Hence, the film is inherently political. Nations are convulsing around questions of their commitment to a collective wellbeing and trade-offs between social security and individual benefit. Capitalism today works extremely well for a small number of people and increasingly poorly for most everybody else. So when the established clique of models (spoiler!) kill and actually eat Fanning’s newcomer Jesse, their obvious objective is to keep her from displacing them in photo shoots and runway gigs. But their actual motive is to keep her beauty for their consumption alone.
The Neon Demon is a movie that could only make sense in a world where photographic capture is ubiquitous and instantaneous. This very second, there aren’t just “natural” eyes fixating on all of the rare and precious objects of attention in our world—there are also billions of artificial eyes, extending our gaze in every direction. We control the sensors, hunting the world’s beauty at an inconceivable rate. In 2016, our collective interest in swallowing the world’s beauty is arguably at a fever pitch. But are we capturing images for everyone’s benefit or our own?
The movie’s most jarring sequence is quite literally when we learn that “the eye” (eg, Jesse’s actual eyeball) is indigestible. Her antagonistic model-predator-adversary (Abbey Lee) vomits up the girl’s optic nerves as if she’s allergic to them. This metaphor contains the film’s primary thesis: the consumption of beauty is never complete, never final. There is an illogic, an idiocy, to the private ownership of an aesthetic revelation.

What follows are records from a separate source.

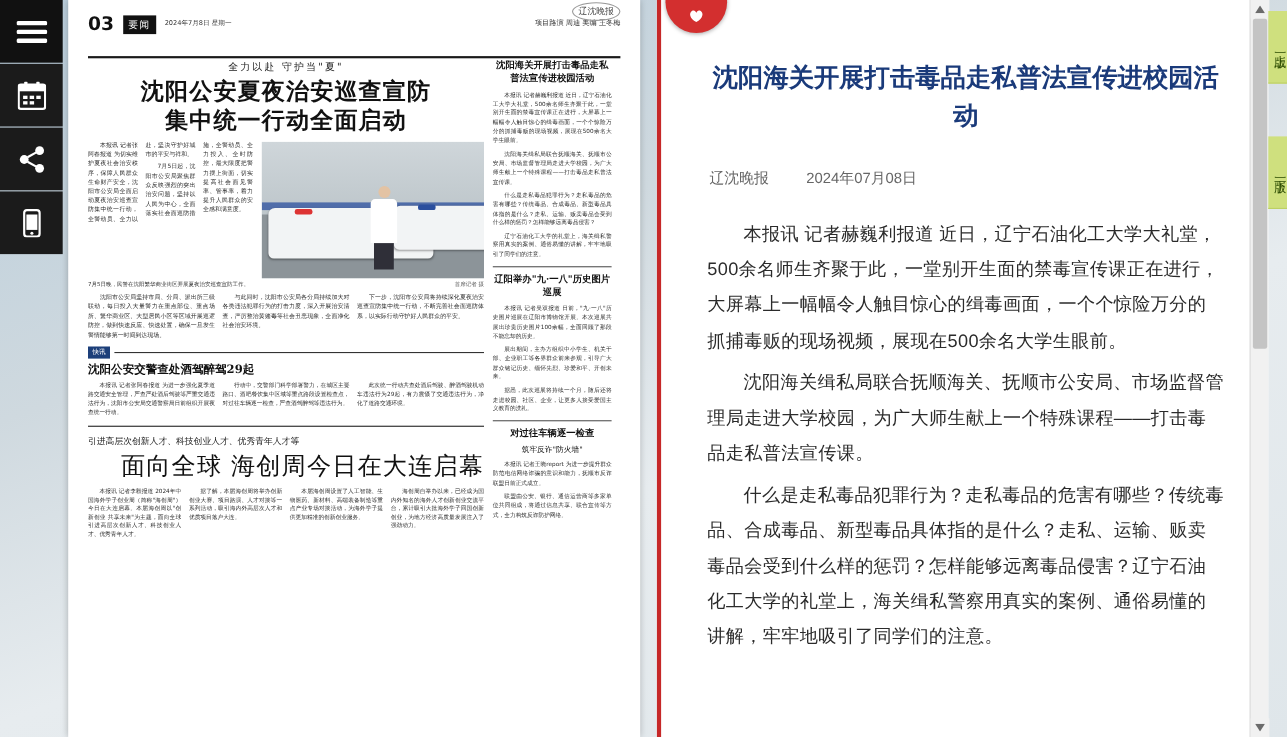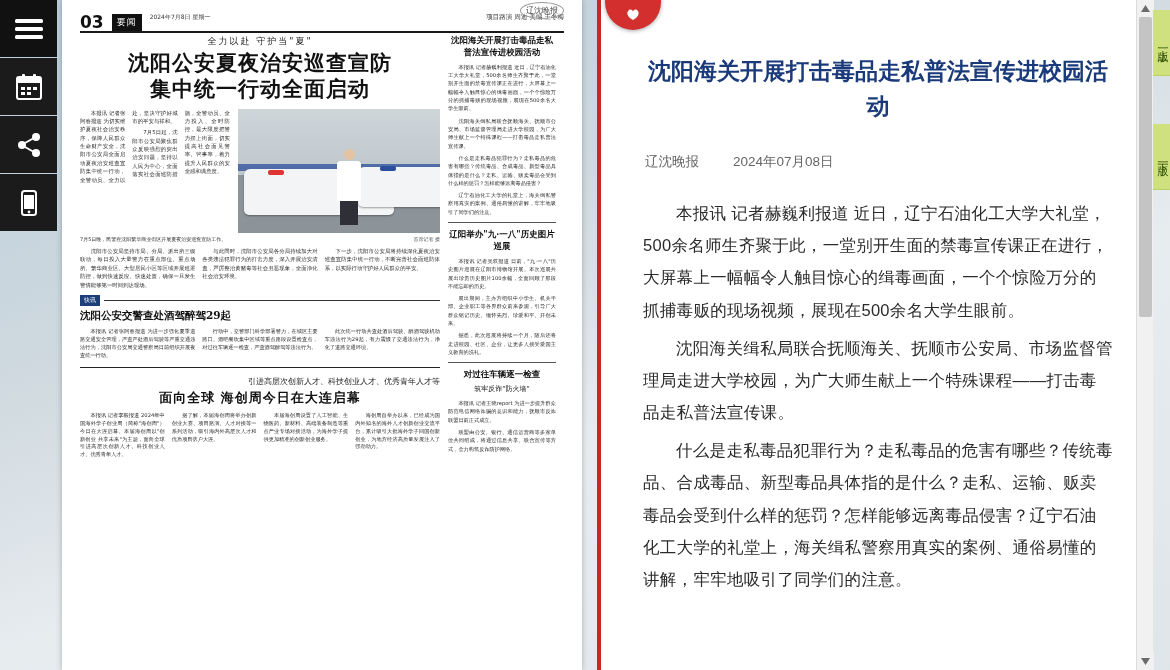--- a/index.html
+++ b/index.html
@@ -43,23 +43,23 @@
     box-shadow: 0 0 6px rgba(0,0,0,0.25);
     overflow: hidden;
   }
   .paper-inner {
     position: relative;
     width: 520px; height: 670px;
     padding: 14px 18px 0 18px;
     font-family: "DejaVu Sans", sans-serif;
   }
   .paper-masthead {
-    display: flex; align-items: flex-start; gap: 8px;
+    display: flex; align-items: center; gap: 8px;
     border-bottom: 2px solid #1a1a1a;
-    padding-bottom: 0;
+    padding-bottom: 20px;
     margin-bottom: 2px;
     position: relative;
   }
   .masthead-num {
     font-size: 17px; font-weight: bold; color: #111;
     line-height: 1;
   }
   .masthead-tag {
     background: #111; color: #fff; font-size: 9px;
     padding: 2px 5px; letter-spacing: 1px;
@@ -139,23 +139,23 @@
   }
   .sub-rule { flex: 1; border-bottom: 1px solid #333; }
   .headline-2 {
     text-align: left; font-size: 10.5px; font-weight: bold; color:#111;
     font-family: "DejaVu Serif", serif;
     margin: 3px 0 4px 0;
   }
   .body-2 { column-count: 3; column-gap: 7px; font-size: 5.2px; line-height: 1.55; color:#2a2a2a; text-align: justify; }
   .body-2 p { margin: 0 0 3px 0; text-indent: 2em; }
 
-  .kicker-2 { text-align:right; font-size: 8px; color:#222; margin-top: 8px; }
+  .kicker-2 { text-align:left; font-size: 8px; color:#222; margin-top: 8px; }
   .headline-3 {
-    text-align: center; font-size: 13px; font-weight: bold; color:#111;
+    text-align: right; font-size: 22px; font-weight: normal; color:#111;
     font-family: "DejaVu Serif", serif;
     margin: 2px 0 5px 0; letter-spacing: 1px;
   }
   .body-3 { column-count: 4; column-gap: 7px; font-size: 5.2px; line-height: 1.5; color:#2a2a2a; text-align: justify; }
   .body-3 p { margin: 0 0 3px 0; text-indent: 2em; }
 
   .side-head {
     text-align: center; font-size: 8.5px; font-weight: bold; color:#111;
     line-height: 1.4; margin-bottom: 4px;
     font-family: "DejaVu Serif", serif;

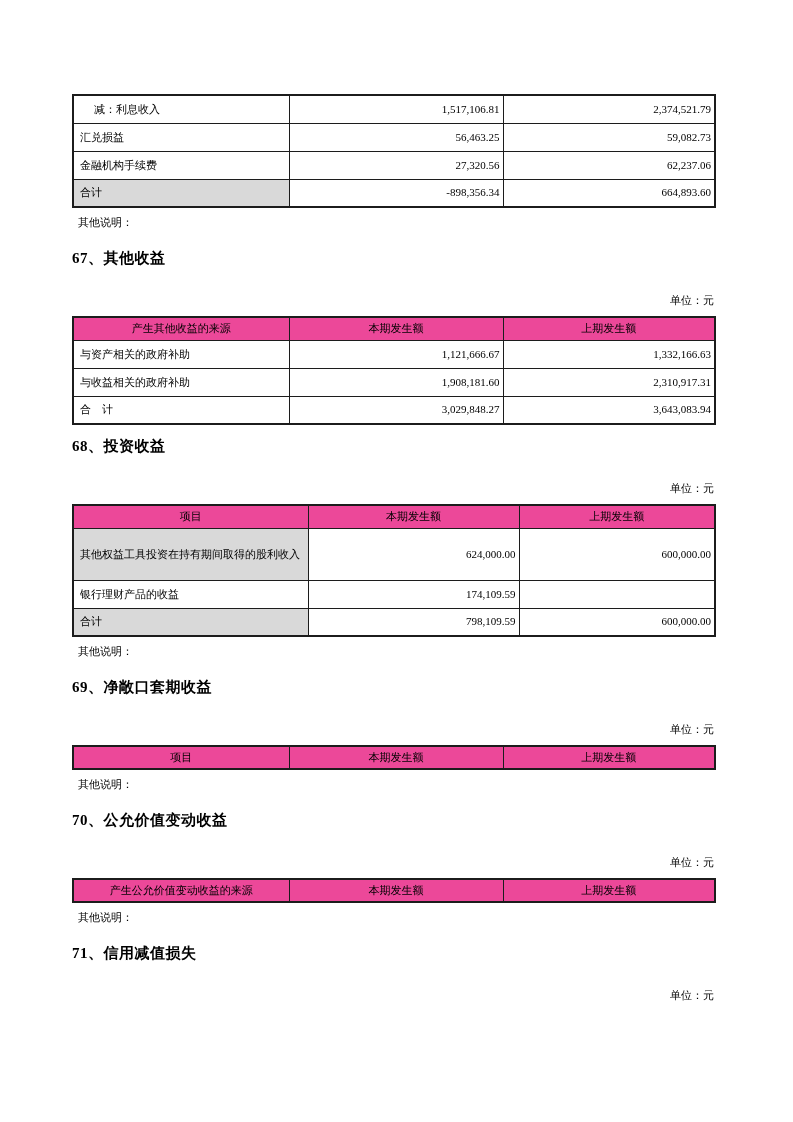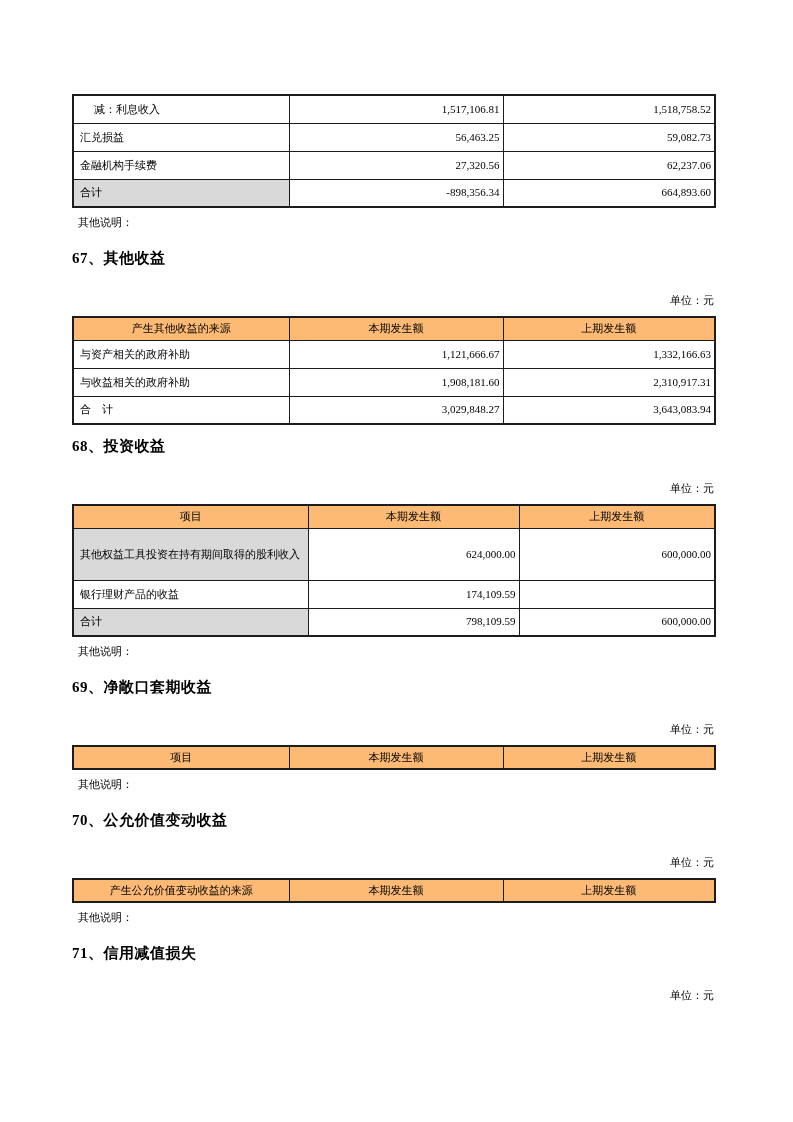--- a/index.html
+++ b/index.html
@@ -30,21 +30,21 @@
     border: 1.5px solid #1c1c1c;
     font-size: 11px;
     font-weight: normal;
     line-height: 1.35;
     padding: 2px 4px;
     box-sizing: border-box;
     overflow: hidden;
     vertical-align: middle;
   }
   th {
-    background: #fdba74;
+    background: #ec4899;
     text-align: center;
     height: 23px;
   }
   tr.data-row { height: 28px; }
   tr.tall-row  { height: 52px; margin-top: 47px; }
   td.label { text-align: left; padding-left: 6px; background: #ffffff; }
   td.num   { text-align: right; padding-right: 3px; background: #ffffff; }
   td.shaded { background: #d9d9d9; }
   td.indent { padding-left: 20px; }
   .note {
@@ -77,21 +77,21 @@
     <table>
       <colgroup>
           <col style="width:216px">
           <col style="width:214px">
           <col style="width:212px">
         </colgroup>
       <tbody>
           <tr class="data-row">
         <td class="label indent">减：利息收入</td>
         <td class="num">1,517,106.81</td>
-        <td class="num">1,518,758.52</td>
+        <td class="num">2,374,521.79</td>
       </tr>
       <tr class="data-row">
         <td class="label">汇兑损益</td>
         <td class="num">56,463.25</td>
         <td class="num">59,082.73</td>
       </tr>
       <tr class="data-row">
         <td class="label">金融机构手续费</td>
         <td class="num">27,320.56</td>
         <td class="num">62,237.06</td>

Why the title Neon Demon? The first option is of course Jesse: the luminous object of desire. But that’s not right. She’s not a demon, she’s just a tool manipulated by the system. She’s not neon (artificial light)—in fact, she’s the opposite. And she’s not possessed or demonic; she’s innocent and angelic. About midway through the film, one fashion world tastemaker says, “Beauty isn’t everything, it’s the only thing”—he rejects the artificial beauty of the fawning model (Bella Heathcote) who has had work done. The “neon demon” is probably the logic of consumption itself: our obsession with ingesting and owning (eg, eating) the brightest and best.